Этот сюжет появляется уже в раннем творчестве, в частности в картине «Яппе на берегу» (1892–1893), раннем варианте «Меланхолии» (1894–1895), где изображен мужчина в сложном сочетании чувств грусти, раздражения и ревности. Близко Яппе (это имя друга художника, ставшего моделью в картине «Яппе на берегу») изображение «поверженного мужчины» в «Сфинксе» и «Расставании», в которых угадываются черты мужчин из окружения Мунка, а также его собственные. При этом образ женщины не связан с каким-то определенным типом. «Поверженный мужчина» («Пепел» или «Вампир»), предстает оцепеневшим, в напряженной позе от сковавших его эмоций (это может быть отчаяние и опустошенность на пепелище страсти или чувства, глубоко скрываемые, но не менее сильные). Мотив опустошенности, оцепенения можно увидеть также в трактовке «поверженного мужчины» в работах «Перифраз Саломеи», 1898, 1894–1898, «Саломея», 1903) или сходных с ним изображениях («Мужская голова в волосах женщины», 1896–1897,1897). Кроме того, в полотнах «Вампир» или «Любовь и боль» присутствует образ «женщины в красном», виновницы опустошенности героя. Тревога исходит от ее поцелуя, ее рыжих волос, паутиной опутавших спутника, но и от мужчины, представленного в горько согнувшейся позе и подчеркнутой бледности из-за темного цвета волос. Глухая тень, которая в более поздних вариантах волнистыми движениями обрамляет пару, сконструирована на сочетании желтых, рыжих, темно-синих и зеленоватых тонов – все это в целом как бы усиливает обреченность и тоску общего настроения.
В работах после 1900 года «мужчина поверженный» предстает в других образных интерпретациях. Это человек наедине с мрачными думами, как в «Автопортрете с винной бутылкой» (1906). Опущенные плечи художника и его депрессивное состояние, а вокруг, словно чуждые организмы, возникают фигуры официантов. Фигура Мунка перед винной бутылкой решена сочетаниями охристого, зеленого и красного цветов, усиливающими чувство тревоги.

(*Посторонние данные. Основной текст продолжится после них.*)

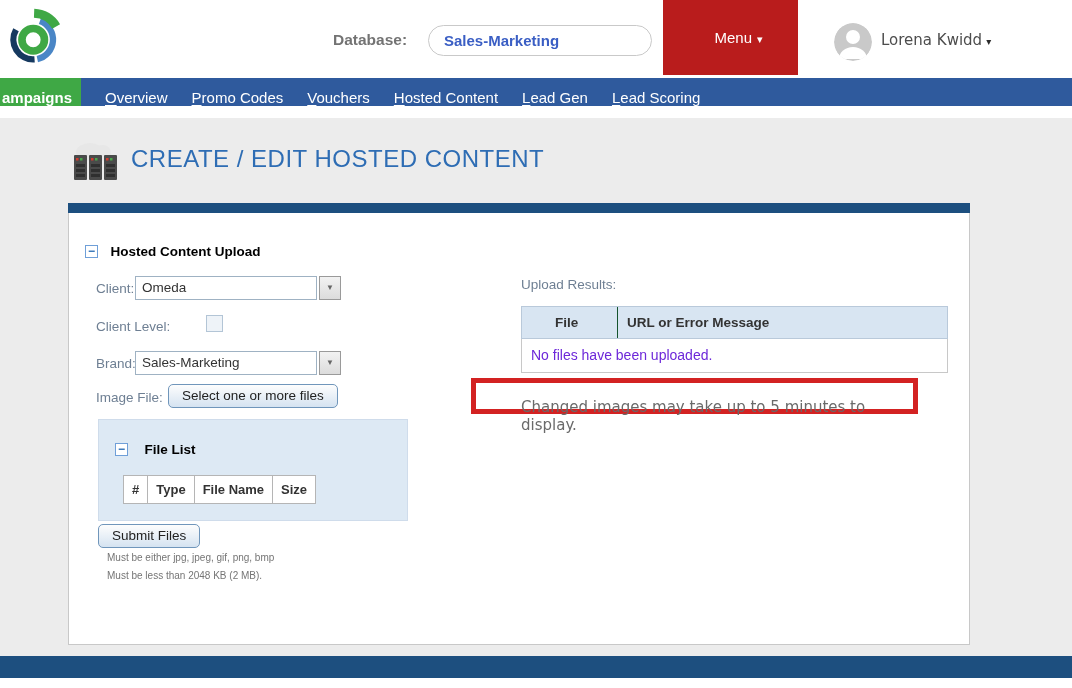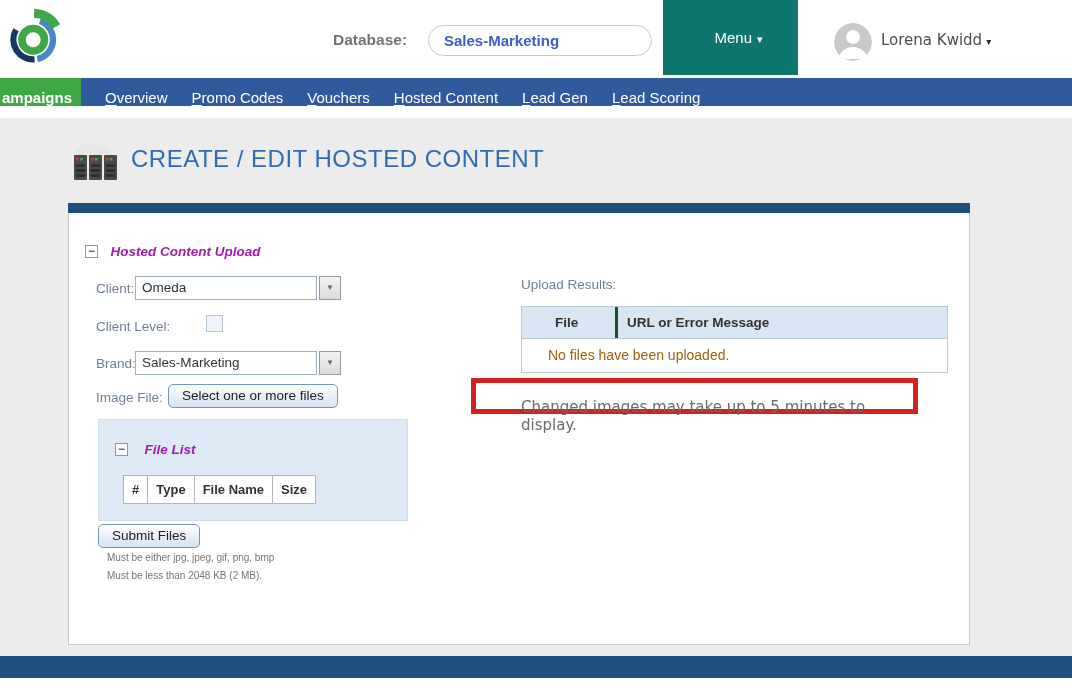"Menu ▾" .menu-block { background: #0f766e -> #b91c1c }
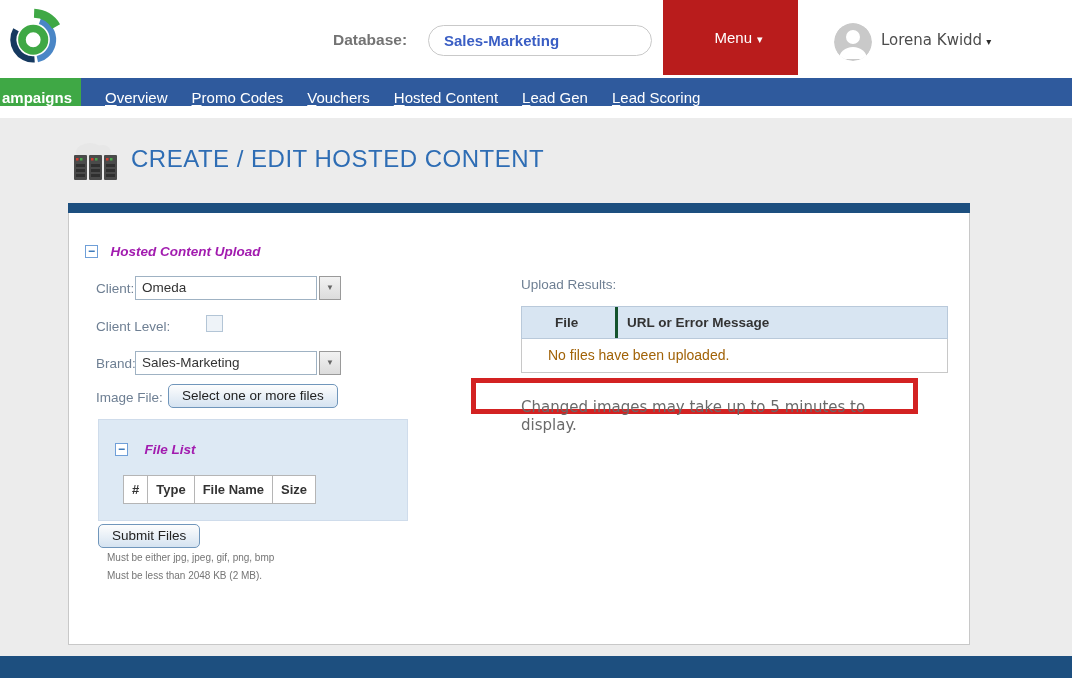"Hosted Content Upload" .section-title { color: #a21caf -> #000000; font-style: italic -> none }
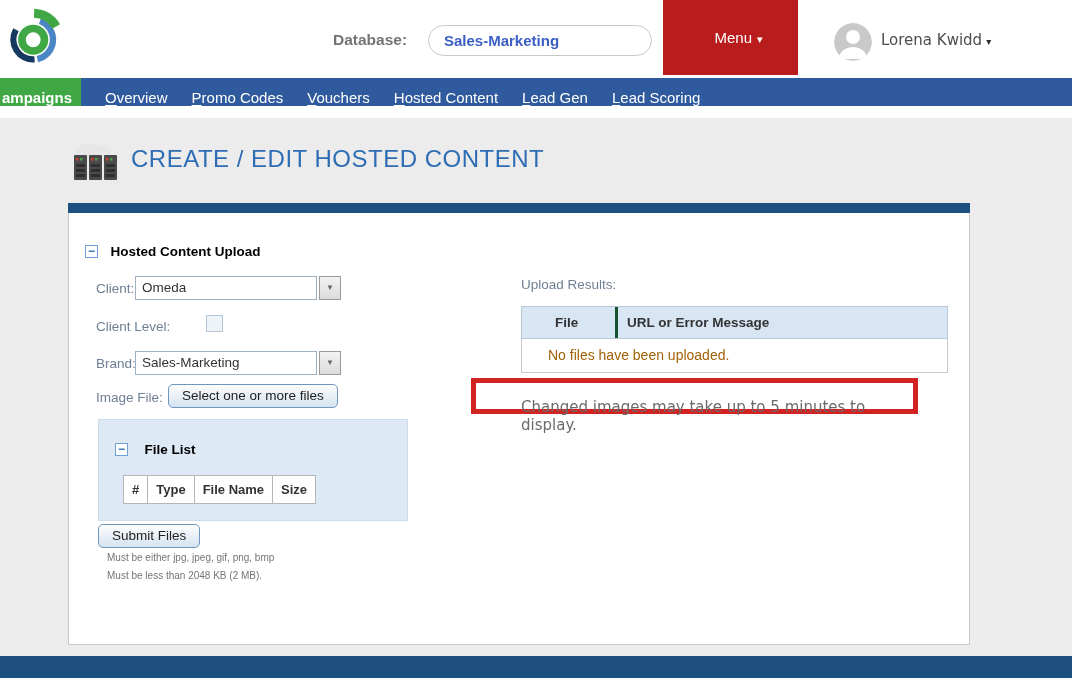"File" .rt-th1 { border-right: 3px solid #14532d -> 1px solid #14532d }
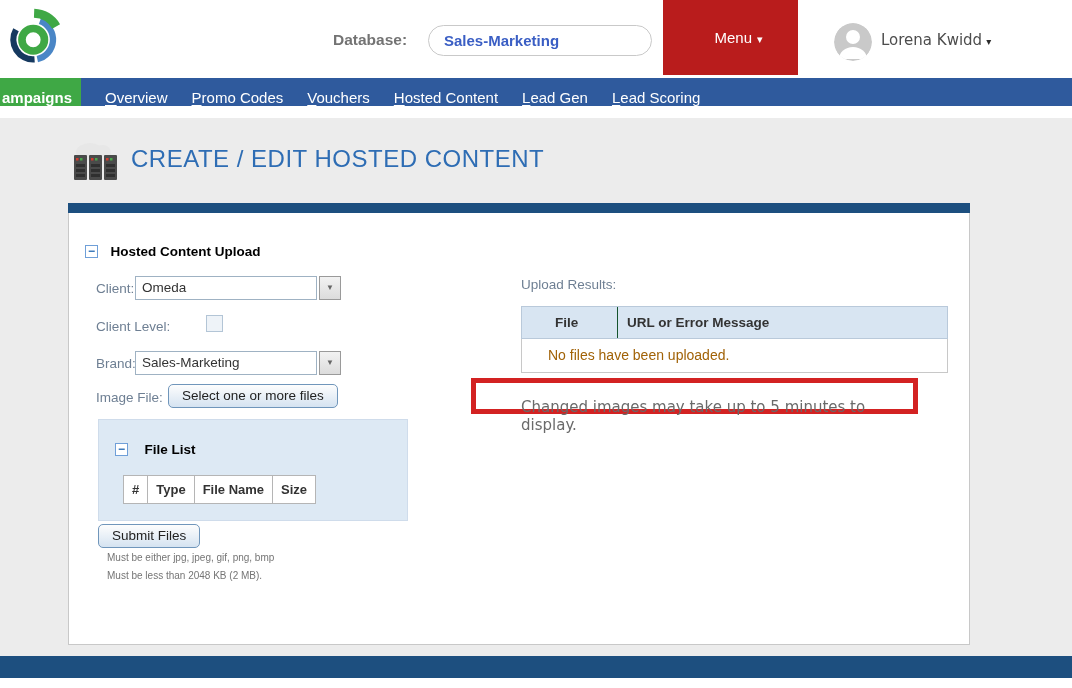"No files have been uploaded." .rt-body { color: #a16207 -> #6d28d9; padding-left: 26px -> 9px }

Среди «переродившихся» образов мужчины после 1900-х годов укажем на изображение старика. Он словно заменил мотив «женщины в черном» – та же аллегория старости, умудренности опытом, символ избавления от страстей мира («Старики и мальчики», ксилография, 1905, «Жизнь», 1910, 1925–1930, цикл «Пять стадий жизни мужчины», «Старик», 1908–1911, «Древо Жизни», 1910).
К отношенческому пласту, по мнению автора, можно причислить мотивы толпы как аллегории социального страха. Основная часть этих образов, которые можно называть «образами толпы тревожной» относится к европейскому периоду творчества Мунка, с 1890-х до 1908 г. В них вложена общая проблема противопоставления личности социуму, подсознательный страх поглощения социумом индивида. К данному типу символических доминант можно отнести образ толпы, представленный в таких работах, как «Вечер на улице Карла Юхана» (1892), «Голгофа» (1892). В последней работе в людях, лицах-масках, окруживших распятого, можно узнать друзей, знакомых и противников художника.
Тема угрожающей или, наоборот, испуганной, тревожной массы людей близка по своему наполнению экспрессионизму. Стоит, к примеру, вспомнить картины Макса Бекмана или Отто Дикса. Также можно упомянуть и работы еще одного предтечи экспрессионизма Джеймса Энсора. Его образы толпы – людей, скелетов, лиц-масок, кажущиеся то пугающими, то напуганными, сходны с темами некоторых работ Мунка. А некоторые из полотен Энсора, такие как «Смерть в погоне за стаей смертных» (1896), возможно, повлияли на позднее творчество норвежца, в котором также периодически возникает тема толпы людей в паническом ужасе («Панический страх», «Люди на площади», 1920).
Второй, бытийный, пласт образной иконографии Эдварда Мунка составлен из образов, отражающих витальность общеприродного масштаба, стоящую над личностью, можно сказать, довлеющую над ней. Это вопросы бытия и смерти. С одной стороны, художник вкладывает в персонажа ощущение страха смерти, ужаса перед уходом в небытие. С другой – обогащает свое искусство пантеистическими идеями перерождения, слияния с телом земли, осознания человека как части метаболизма Вселенной.